La última ciudad de Pensilvania en la que viví y trabajé no contaba con muchas atracciones. Un pequeño museo ferroviario y una casa habilitada con enseres del siglo pasado con los que se pretendía darle un aire histórico eran todo su capital. Sin embargo, he de decir que la ciudad, antes de venir a menos por la deserción de las ferroviarias, este pequeño punto en el mapa había alcanzado cierta gloria por dos razones que, además, están relacionadas con el aire.
Y digo aire porque aquí es donde se inventó el paracaídas. Ya sabemos que fue en China y luego Leonardo los que lo inventaron. Pero Stefan Banic fue el que recibió la patente, y con patente, se va al final del mundo. Fue en 1914 cuando las Fuerzas Aéreas Americanas lo probaron con éxito. Creo recordar que Banic donó el descubrimiento.
El segundo tiene que ver un aviador, aviadora, para ser exactos. No fue la primera mujer, pero sí la primera que cruzó con éxito el Atlántico. Ruth Elder lo intentó antes que ella pero tuvo que desistir.
Reconozco que por Amelia Earhart, la aviadora nacida en Kansas y desaparecida junto a su compañero Fred Noonan en aguas del Pacífico en 1937, cerca de las islas Nukumanu a bordo de su Lockheed Electra 10E, delirante por dar la vuelta al mundo, siento una debilidad especial. No porque fuera mujer o por la terrible suerte que corrió, algo de eso seguramente habrá, no lo niego, sino porque su presencia era parte de mi día a día.
La vena principal que remonta el campus universitario en el que trabajaba lleva su nombre. Y en la biblioteca, una fotografía enorme de ella te da la bienvenida. Viste una sonrisa discreta, sus asesores de imagen le tenían dicho que no sonriera por el hueco que le quedaba entre las dos palas, y una dedicatoria a la universidad a su izquierda la acompaña. Esta institución a la que, habrán notado, me pasa como al narrador en El Quijote, de cuyo nombre no me quiero acordar, en 1932 entregó a Earhart el título de doctora honoris causa en Ciencias. Supongo que, el hecho de que su padre estudiara aquí, y que su abuelo, el reverendo David Earhart, patrocinara a la institución, sin quitarle por supuesto los méritos a la aviadora, no fueron impedimento.

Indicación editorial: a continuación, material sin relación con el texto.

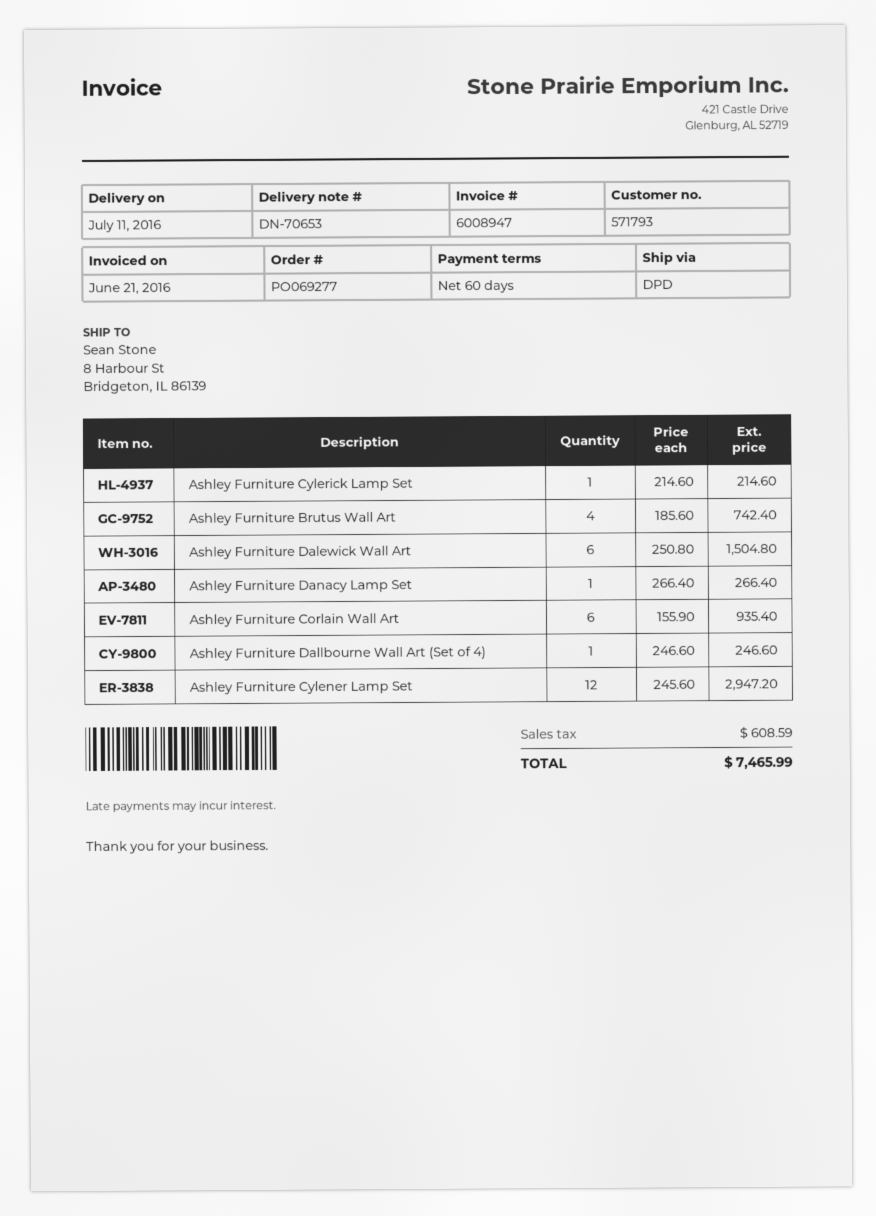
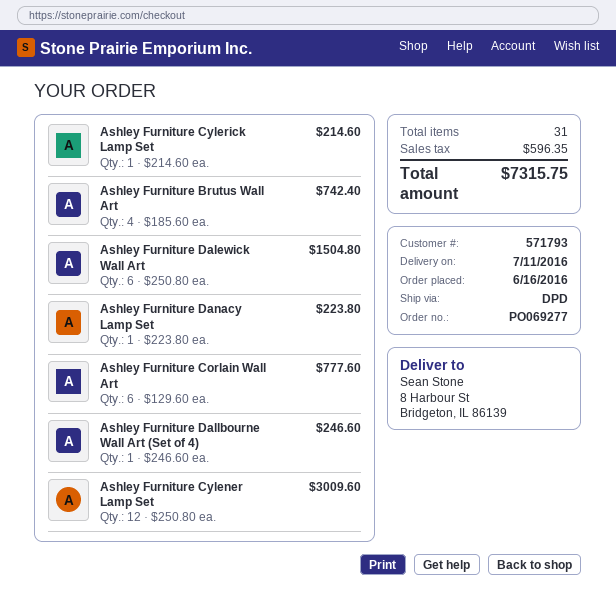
Ashley Furniture Danacy Lamp Set: 1 x 266.40 = 266.40 -> 1 x 223.80 = 223.80
Ashley Furniture Corlain Wall Art: 6 x 155.90 = 935.40 -> 6 x 129.60 = 777.60
Ashley Furniture Cylener Lamp Set: 12 x 245.60 = 2947.20 -> 12 x 250.80 = 3009.60
tax: 608.59 -> 596.35
total: 7465.99 -> 7315.75

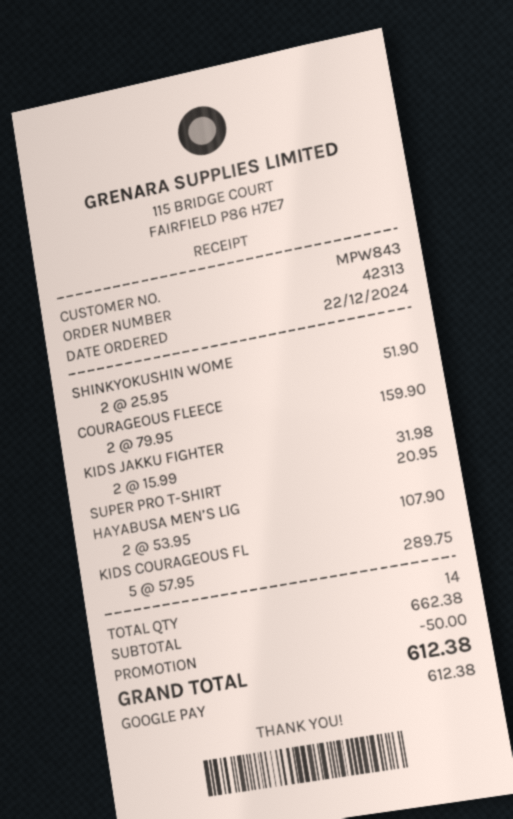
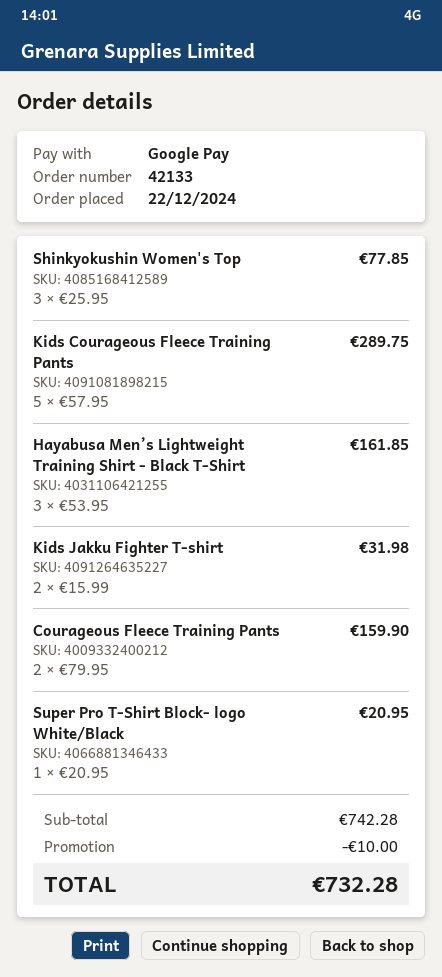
order number: 42313 -> 42133
SHINKYOKUSHIN WOME: 2 x 25.95 = 51.90 -> 3 x 25.95 = 77.85
HAYABUSA MEN’S LIG: 2 x 53.95 = 107.90 -> 3 x 53.95 = 161.85
subtotal: 662.38 -> 742.28
discount: 50.00 -> 10.00
total: 612.38 -> 732.28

El día 2 se hubieran cumplido 80 años de su desaparición y el 24 de julio ciento veinte de su nacimiento. Una mujer de espíritu pionero, su destreza, coraje o locura, según cómo se quiera ver, y su manera de afrontar la vida ha sido admirada y denostada por muchos. Algunos la consideraban un producto mediático. Durante un tiempo no hubo artículo de consumo en el que no se hiciese referencia a la aviadora. La llamaban la Lindbergh (Lady Lindy) por el mismo corte de pelo y aspecto desgarbado que tenía el aviador. Su compañero sentimental, el editor George P. Putnam, bien se encargó de venderla. Aunque, desde luego, en este caso, el éxito de Earhart era más que merecido. Las zancadillas que tuvo que aguantar por pertenecer al sexo que no era, y asomar el morro en terreno prohibido, las escaseces económicas para llevar a cabo su ilusión, el divorcio de sus padres, el alcoholismo de este, sus constantes mudanzas o su enfermedad, se dice que volaba con un tubo de drenaje por su sinusitis crónica, no le impidieron llegar a lo más alto.

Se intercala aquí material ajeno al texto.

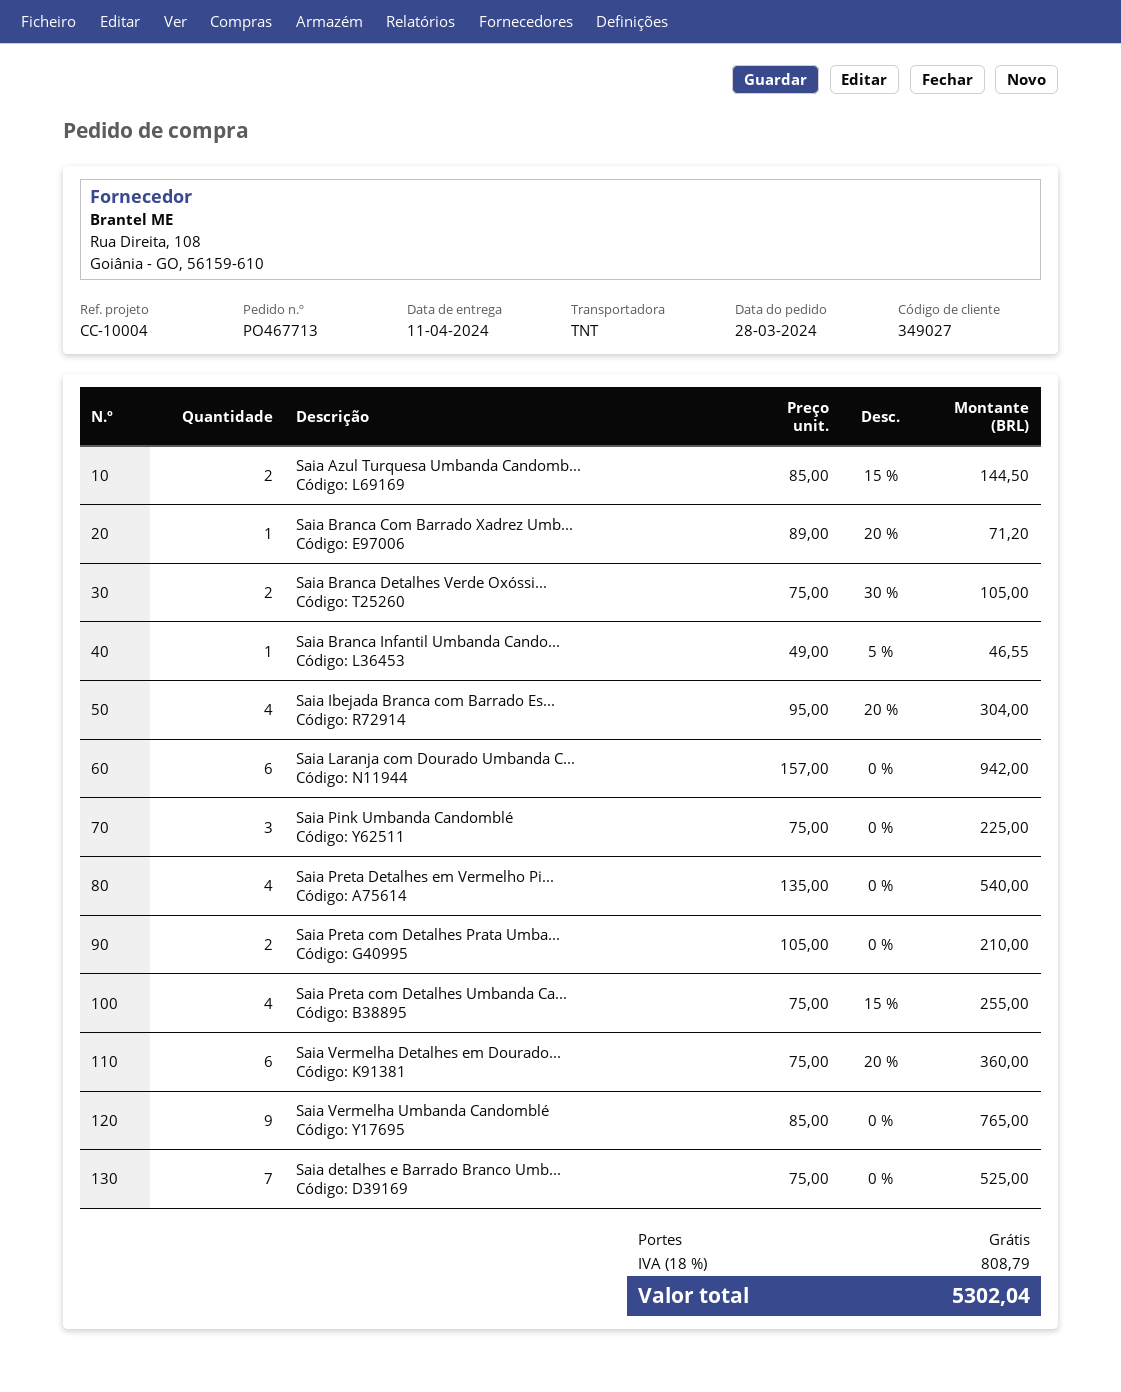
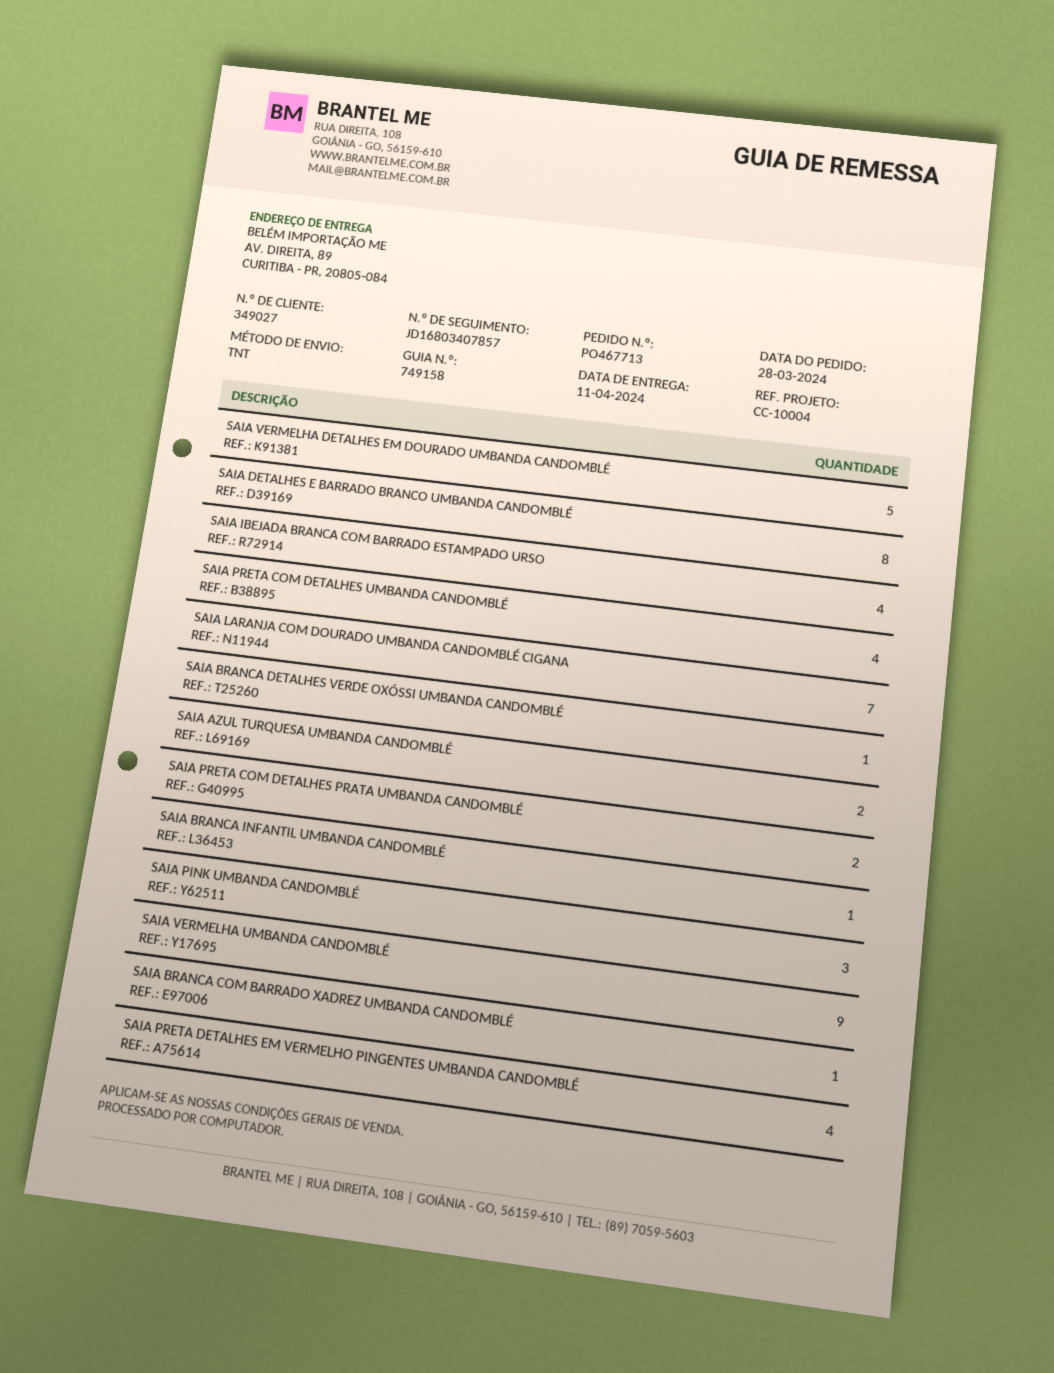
Saia Branca Detalhes Verde Oxóssi...: 2 -> 1
Saia Laranja com Dourado Umbanda C...: 6 -> 7
Saia Vermelha Detalhes em Dourado...: 6 -> 5
Saia detalhes e Barrado Branco Umb...: 7 -> 8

Hace unos días NBC nos trajo noticias de Amelia y de Fred. Según la cadena televisiva el combo probablemente sobrevivió. Y que, basándose en un estudio de una fotografía, se puede determinar con bastante certeza que son ellos y que fueron capturados por los japoneses.
El día 9 el History Channel emitió un programa especial titulado Amelia Earhart: The Lost Evidence, (Amelia Earhart: la prueba perdida), en el que, con toda seguridad, se defenderán las ideas que Fred Goerner propusiera ya en 1966, en su libro The Search for Amelia Earhart. Que Earhart y Noonan hicieron un aterrizaje de emergencia en el atolón Mili, en las Islas Marshall, y que de allí fueron llevados a Saipan, lugar en el que estuvieron presos. Lo que no sé es si el History Channel sostendrá alguna otra teoría, como la de que Earhart estaba en comisión de servicios haciendo una labor de espionaje para la administración Roosevelt.
Por mi parte, sigo echando de menos aquella sonrisa.